Stepping Into The CEO Role
Camille 25:52
Yeah. Now, a question that I wanted to ask, and we had a little chat about this before we started talking today, was when did you step into your CEO role or see yourself as a CEO?
Beth 26:06
I hate to say it, but I do not call myself a CEO.
Camille 26:09
Oh, okay. So, you guys, I'm going to start asking all the women that I interview because you would be surprised, I am, that this is so common when women are running these amazing teams, amazing businesses, literally four years, and you don't consider yourself a CEO. So tell me a little bit more about what that looks like for you.
Beth 26:30
Oh, so I call myself the owner and founder. Um, I don't, I don't use the word president. I guess I don't even know.

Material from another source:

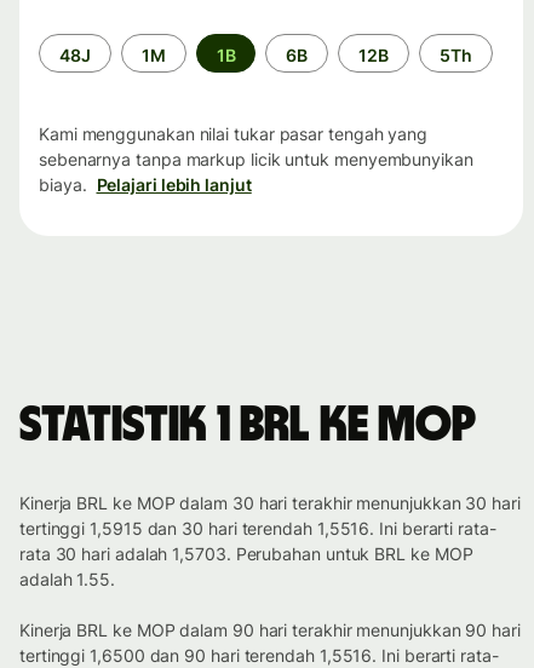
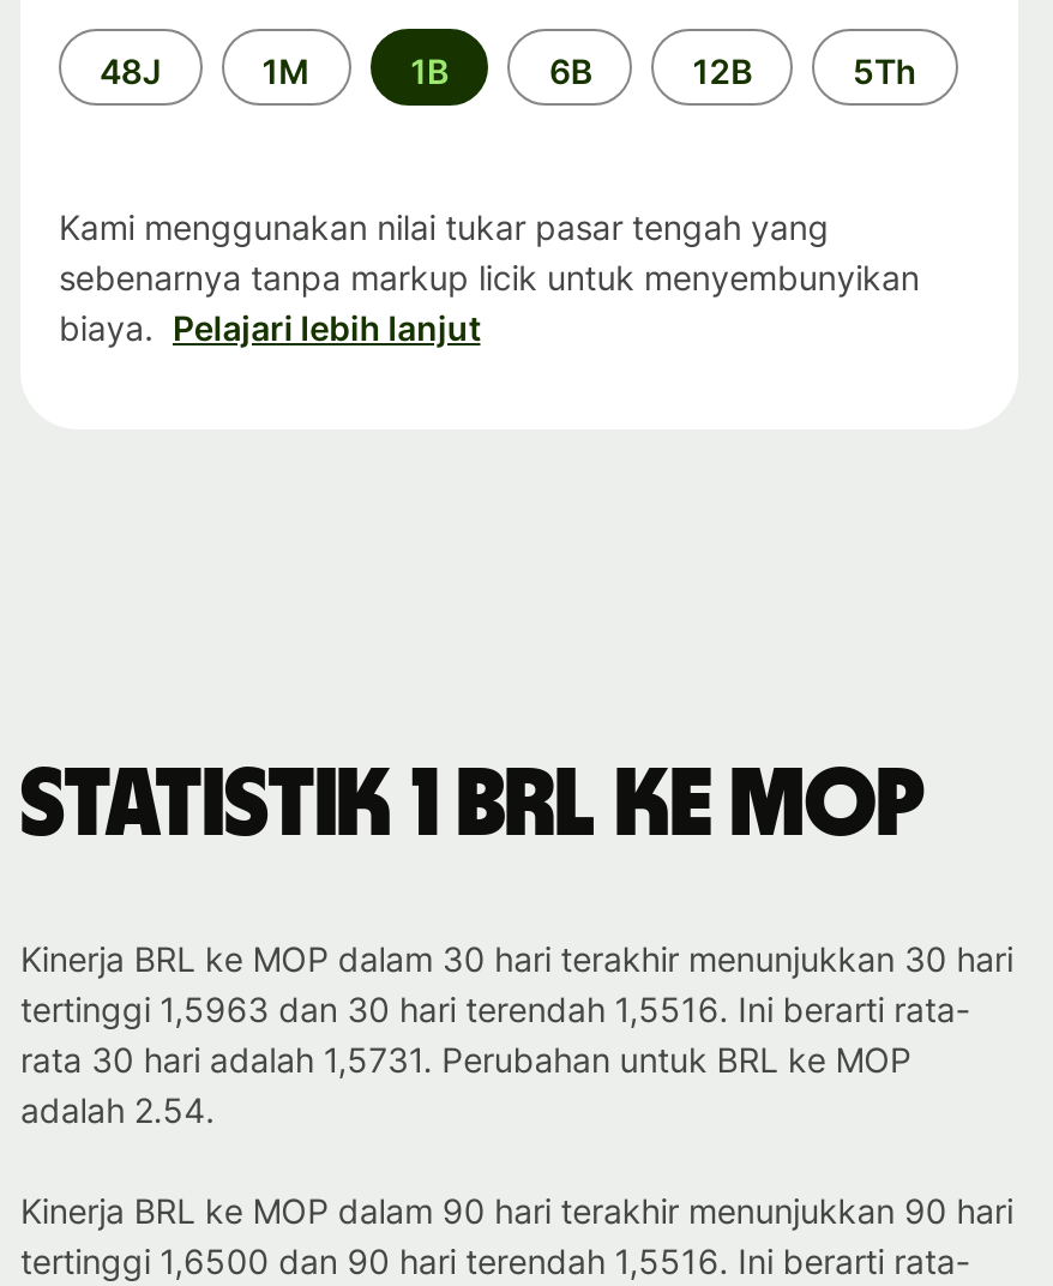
[19,518,496,539] tertinggi 1,5915 dan 30 hari terendah 1,5516. Ini berarti rata- -> [20,989,970,1030] tertinggi 1,5963 dan 30 hari terendah 1,5516. Ini berarti rata-
[19,543,473,564] rata 30 hari adalah 1,5703. Perubahan untuk BRL ke MOP -> [20,1039,911,1080] rata 30 hari adalah 1,5731. Perubahan untuk BRL ke MOP
[19,569,115,589] adalah 1.55. -> [20,1090,215,1130] adalah 2.54.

I think that's like a I don't know. Um CEO, and this is totally like I talk a lot about like men versus women and like things that men and women like a man would never say he had a side hustle. Like a mom, a man would never call himself like a daddy preneur, and I I don't call myself a mama preneur either. Um, but I feel like this is is kind of one of those things too where I think it's just a little bit of like I'm not big enough or good enough or smart enough to be a CEO. Um, and I think most of it boils down to how big my business is. Like I don't feel even with five cities and and you know we we generate a lot of income, and you know, I pay myself and I pay my team, and we're a successful business. To me, a CEO runs like a multi-million dollar, and there's VPs and executives, and like that's what I call what I think of as a CEO, and I don't think that's me yet, but I would love for you to challenge that.
Camille 27:51
I'm I'm over here, like you guys can't see me, but everything by definition that a CEO does, you literally are doing. And it's interesting to me because I think so often that that title has felt in many ways masculine, you know, in terms, or that we kind of imagine in our heads, like you just said, multimillion dollars, VPs, that it has to look this certain way. But I can tell you, even women I've interviewed that literally are making millions struggle with that term. So if you're listening to this and you identify with that, of like, oh, I don't see myself as a CEO, I would challenge you all to adopt that idea of even having a mantra of I am a CEO. Because everything you just defined, even someone that's running their life and running a household and running, you know, people's lives and all of really what it is is the operations of a business and having oversight over finances, management, everything that's happening in the growth of the business, that is what a CEO is. And so you are. I'm so I'm telling I am, I'm throwing it out there saying I hope that you will challenge yourself with that, get curious with that, because perhaps stepping into that will give you a little more power.
Beth 29:14
I will, I will, I feel like I need to like Google what's a CEO. And you feel like I need to have a little chat with Gemini. Gemini, am I?
Camille 29:21
Yeah, and get back to me. We should do a follow-up of that.
Beth 29:24
That would actually be as I you we show up, and my title on the Zoom is Beth Hire CEO.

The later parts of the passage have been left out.